[Detected change data]
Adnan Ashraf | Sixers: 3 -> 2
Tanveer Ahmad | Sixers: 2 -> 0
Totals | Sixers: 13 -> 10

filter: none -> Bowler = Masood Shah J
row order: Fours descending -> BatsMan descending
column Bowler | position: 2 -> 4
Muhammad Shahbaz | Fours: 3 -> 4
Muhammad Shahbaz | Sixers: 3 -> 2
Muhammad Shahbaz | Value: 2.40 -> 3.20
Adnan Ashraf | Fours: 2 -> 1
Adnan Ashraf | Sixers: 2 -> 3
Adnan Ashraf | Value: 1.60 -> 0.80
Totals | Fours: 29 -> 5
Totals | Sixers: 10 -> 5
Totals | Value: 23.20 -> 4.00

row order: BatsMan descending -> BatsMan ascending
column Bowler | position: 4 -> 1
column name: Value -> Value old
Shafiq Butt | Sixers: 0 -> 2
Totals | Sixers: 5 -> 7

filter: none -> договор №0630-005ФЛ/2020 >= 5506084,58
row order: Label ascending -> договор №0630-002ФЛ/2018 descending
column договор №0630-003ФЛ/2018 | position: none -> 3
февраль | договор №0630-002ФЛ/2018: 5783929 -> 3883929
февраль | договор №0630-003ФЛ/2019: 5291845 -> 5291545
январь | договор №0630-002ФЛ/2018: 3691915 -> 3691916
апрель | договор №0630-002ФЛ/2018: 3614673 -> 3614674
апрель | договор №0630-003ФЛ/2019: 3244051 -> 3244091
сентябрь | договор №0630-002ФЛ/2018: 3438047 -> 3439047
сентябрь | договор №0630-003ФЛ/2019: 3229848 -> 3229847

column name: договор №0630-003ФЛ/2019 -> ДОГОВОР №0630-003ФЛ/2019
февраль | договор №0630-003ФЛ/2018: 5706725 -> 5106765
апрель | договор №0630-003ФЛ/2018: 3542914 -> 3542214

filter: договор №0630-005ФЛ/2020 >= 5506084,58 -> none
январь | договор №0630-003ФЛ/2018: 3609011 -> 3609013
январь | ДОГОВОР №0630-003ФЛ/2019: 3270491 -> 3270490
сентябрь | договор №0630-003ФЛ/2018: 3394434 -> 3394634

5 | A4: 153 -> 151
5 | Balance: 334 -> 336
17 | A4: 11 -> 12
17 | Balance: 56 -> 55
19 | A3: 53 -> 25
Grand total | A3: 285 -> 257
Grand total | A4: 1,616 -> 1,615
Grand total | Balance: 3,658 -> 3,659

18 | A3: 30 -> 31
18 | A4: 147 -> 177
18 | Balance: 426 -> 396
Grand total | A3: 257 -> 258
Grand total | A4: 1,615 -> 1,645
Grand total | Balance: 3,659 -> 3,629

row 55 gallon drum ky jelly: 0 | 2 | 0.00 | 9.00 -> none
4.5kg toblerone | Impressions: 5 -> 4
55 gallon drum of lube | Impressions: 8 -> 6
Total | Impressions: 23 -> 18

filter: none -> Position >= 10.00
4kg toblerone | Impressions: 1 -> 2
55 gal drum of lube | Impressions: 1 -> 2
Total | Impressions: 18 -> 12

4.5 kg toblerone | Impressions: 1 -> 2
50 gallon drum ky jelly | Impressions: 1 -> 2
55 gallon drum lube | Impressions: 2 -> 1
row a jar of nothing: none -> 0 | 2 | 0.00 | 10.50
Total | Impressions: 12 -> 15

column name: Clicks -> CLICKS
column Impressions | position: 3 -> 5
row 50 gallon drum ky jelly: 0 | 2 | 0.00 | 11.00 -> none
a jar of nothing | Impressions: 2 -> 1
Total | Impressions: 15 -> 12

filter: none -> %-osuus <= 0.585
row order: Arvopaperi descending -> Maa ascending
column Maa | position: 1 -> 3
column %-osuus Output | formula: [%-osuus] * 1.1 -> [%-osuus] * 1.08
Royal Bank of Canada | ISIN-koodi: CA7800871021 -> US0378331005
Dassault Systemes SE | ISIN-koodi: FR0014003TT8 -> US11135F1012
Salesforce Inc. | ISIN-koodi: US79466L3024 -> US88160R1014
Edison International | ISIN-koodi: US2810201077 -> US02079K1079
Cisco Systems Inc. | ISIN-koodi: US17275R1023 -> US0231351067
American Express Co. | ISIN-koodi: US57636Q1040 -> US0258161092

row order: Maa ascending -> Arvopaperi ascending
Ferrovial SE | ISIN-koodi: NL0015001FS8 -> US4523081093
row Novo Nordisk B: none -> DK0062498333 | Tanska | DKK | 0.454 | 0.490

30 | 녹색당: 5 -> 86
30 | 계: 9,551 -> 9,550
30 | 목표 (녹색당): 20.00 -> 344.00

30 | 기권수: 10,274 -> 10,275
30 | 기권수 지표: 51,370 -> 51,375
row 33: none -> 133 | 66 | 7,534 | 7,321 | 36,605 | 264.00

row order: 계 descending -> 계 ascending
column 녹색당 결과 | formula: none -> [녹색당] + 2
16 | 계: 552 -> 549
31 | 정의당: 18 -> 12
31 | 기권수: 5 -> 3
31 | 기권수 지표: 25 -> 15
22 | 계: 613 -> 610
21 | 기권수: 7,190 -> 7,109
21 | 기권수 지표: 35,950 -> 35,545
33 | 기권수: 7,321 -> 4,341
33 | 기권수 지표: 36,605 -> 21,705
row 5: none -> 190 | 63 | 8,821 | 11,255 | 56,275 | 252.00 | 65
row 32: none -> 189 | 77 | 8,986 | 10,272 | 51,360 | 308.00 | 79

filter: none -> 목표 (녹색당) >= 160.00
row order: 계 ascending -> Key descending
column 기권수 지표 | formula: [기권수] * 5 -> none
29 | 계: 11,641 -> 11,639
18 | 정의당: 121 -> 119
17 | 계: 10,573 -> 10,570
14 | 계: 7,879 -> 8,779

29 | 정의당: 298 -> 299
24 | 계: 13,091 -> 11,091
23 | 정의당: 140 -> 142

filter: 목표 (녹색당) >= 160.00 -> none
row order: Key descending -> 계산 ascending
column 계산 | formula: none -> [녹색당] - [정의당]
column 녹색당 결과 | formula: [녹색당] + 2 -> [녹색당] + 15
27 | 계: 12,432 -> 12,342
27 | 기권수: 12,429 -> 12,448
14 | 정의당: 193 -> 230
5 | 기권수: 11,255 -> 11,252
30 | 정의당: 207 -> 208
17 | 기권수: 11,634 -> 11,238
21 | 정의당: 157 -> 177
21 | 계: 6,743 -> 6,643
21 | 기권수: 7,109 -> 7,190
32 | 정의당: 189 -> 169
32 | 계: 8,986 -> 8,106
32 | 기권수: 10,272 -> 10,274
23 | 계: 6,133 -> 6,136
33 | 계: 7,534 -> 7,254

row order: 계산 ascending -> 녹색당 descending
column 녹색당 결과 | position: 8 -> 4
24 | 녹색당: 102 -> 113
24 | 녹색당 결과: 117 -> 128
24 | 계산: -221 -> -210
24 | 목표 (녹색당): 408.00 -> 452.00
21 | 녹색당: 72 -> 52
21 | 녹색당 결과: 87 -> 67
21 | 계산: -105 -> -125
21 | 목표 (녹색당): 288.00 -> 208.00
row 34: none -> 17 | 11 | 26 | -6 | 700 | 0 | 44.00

**TASK BRIEF:** From the data above, output exactly the lines between the one containing "Muhammad Shahbaz | Fours: 3 -> 4" and the one containing "4kg toblerone | Impressions: 1 -> 2", counting both of them.

**EXERCISE OUTPUT:**
Muhammad Shahbaz | Fours: 3 -> 4
Muhammad Shahbaz | Sixers: 3 -> 2
Muhammad Shahbaz | Value: 2.40 -> 3.20
Adnan Ashraf | Fours: 2 -> 1
Adnan Ashraf | Sixers: 2 -> 3
Adnan Ashraf | Value: 1.60 -> 0.80
Totals | Fours: 29 -> 5
Totals | Sixers: 10 -> 5
Totals | Value: 23.20 -> 4.00

row order: BatsMan descending -> BatsMan ascending
column Bowler | position: 4 -> 1
column name: Value -> Value old
Shafiq Butt | Sixers: 0 -> 2
Totals | Sixers: 5 -> 7

filter: none -> договор №0630-005ФЛ/2020 >= 5506084,58
row order: Label ascending -> договор №0630-002ФЛ/2018 descending
column договор №0630-003ФЛ/2018 | position: none -> 3
февраль | договор №0630-002ФЛ/2018: 5783929 -> 3883929
февраль | договор №0630-003ФЛ/2019: 5291845 -> 5291545
январь | договор №0630-002ФЛ/2018: 3691915 -> 3691916
апрель | договор №0630-002ФЛ/2018: 3614673 -> 3614674
апрель | договор №0630-003ФЛ/2019: 3244051 -> 3244091
сентябрь | договор №0630-002ФЛ/2018: 3438047 -> 3439047
сентябрь | договор №0630-003ФЛ/2019: 3229848 -> 3229847

column name: договор №0630-003ФЛ/2019 -> ДОГОВОР №0630-003ФЛ/2019
февраль | договор №0630-003ФЛ/2018: 5706725 -> 5106765
апрель | договор №0630-003ФЛ/2018: 3542914 -> 3542214

filter: договор №0630-005ФЛ/2020 >= 5506084,58 -> none
январь | договор №0630-003ФЛ/2018: 3609011 -> 3609013
январь | ДОГОВОР №0630-003ФЛ/2019: 3270491 -> 3270490
сентябрь | договор №0630-003ФЛ/2018: 3394434 -> 3394634

5 | A4: 153 -> 151
5 | Balance: 334 -> 336
17 | A4: 11 -> 12
17 | Balance: 56 -> 55
19 | A3: 53 -> 25
Grand total | A3: 285 -> 257
Grand total | A4: 1,616 -> 1,615
Grand total | Balance: 3,658 -> 3,659

18 | A3: 30 -> 31
18 | A4: 147 -> 177
18 | Balance: 426 -> 396
Grand total | A3: 257 -> 258
Grand total | A4: 1,615 -> 1,645
Grand total | Balance: 3,659 -> 3,629

row 55 gallon drum ky jelly: 0 | 2 | 0.00 | 9.00 -> none
4.5kg toblerone | Impressions: 5 -> 4
55 gallon drum of lube | Impressions: 8 -> 6
Total | Impressions: 23 -> 18

filter: none -> Position >= 10.00
4kg toblerone | Impressions: 1 -> 2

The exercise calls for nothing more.